* WHAT TO WORK ON *
Leave out the pictures and copy everything else in the entries exactly.

* EXTRACTED MATERIAL *

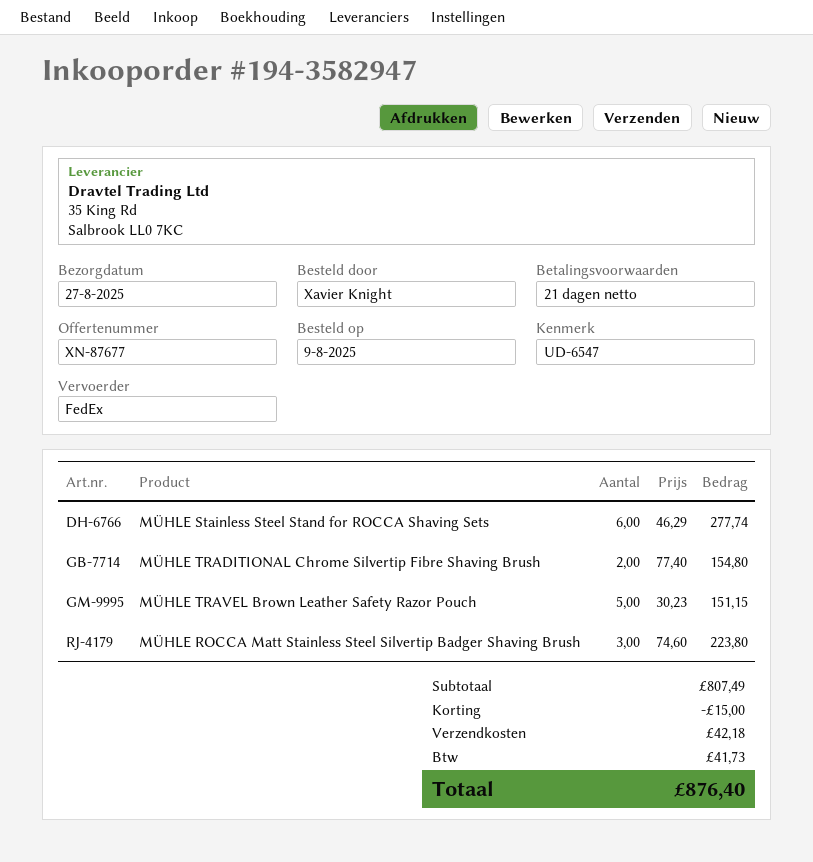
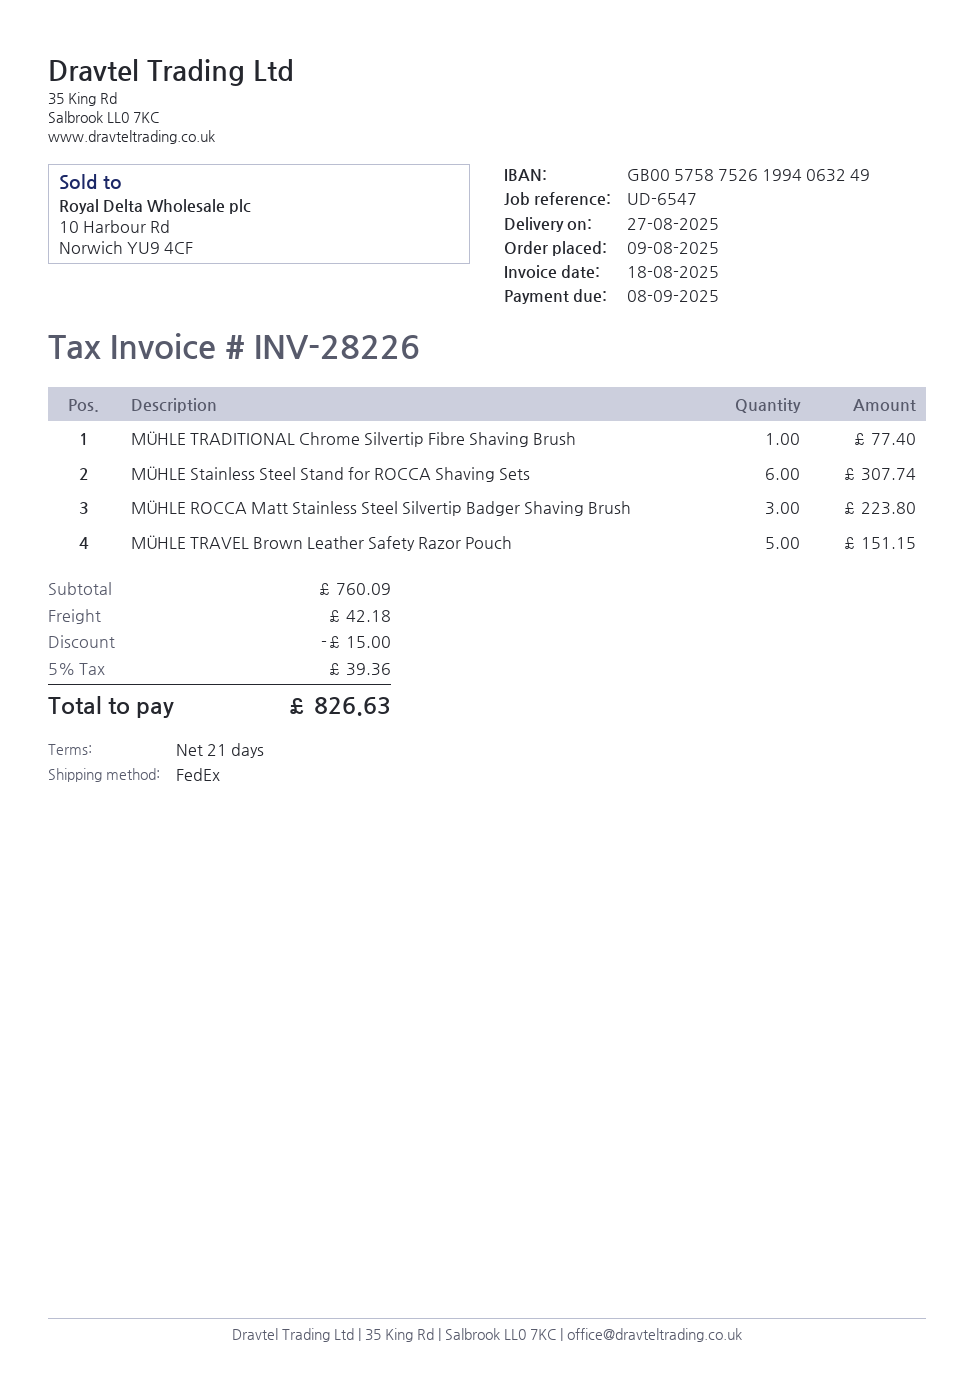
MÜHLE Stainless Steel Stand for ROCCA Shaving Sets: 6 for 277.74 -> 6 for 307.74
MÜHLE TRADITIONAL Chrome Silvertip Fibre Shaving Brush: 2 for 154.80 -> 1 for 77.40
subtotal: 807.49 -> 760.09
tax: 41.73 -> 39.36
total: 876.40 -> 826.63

* OUTPUT BELOW *
MÜHLE Stainless Steel Stand for ROCCA Shaving Sets: 6 for 277.74 -> 6 for 307.74
MÜHLE TRADITIONAL Chrome Silvertip Fibre Shaving Brush: 2 for 154.80 -> 1 for 77.40
subtotal: 807.49 -> 760.09
tax: 41.73 -> 39.36
total: 876.40 -> 826.63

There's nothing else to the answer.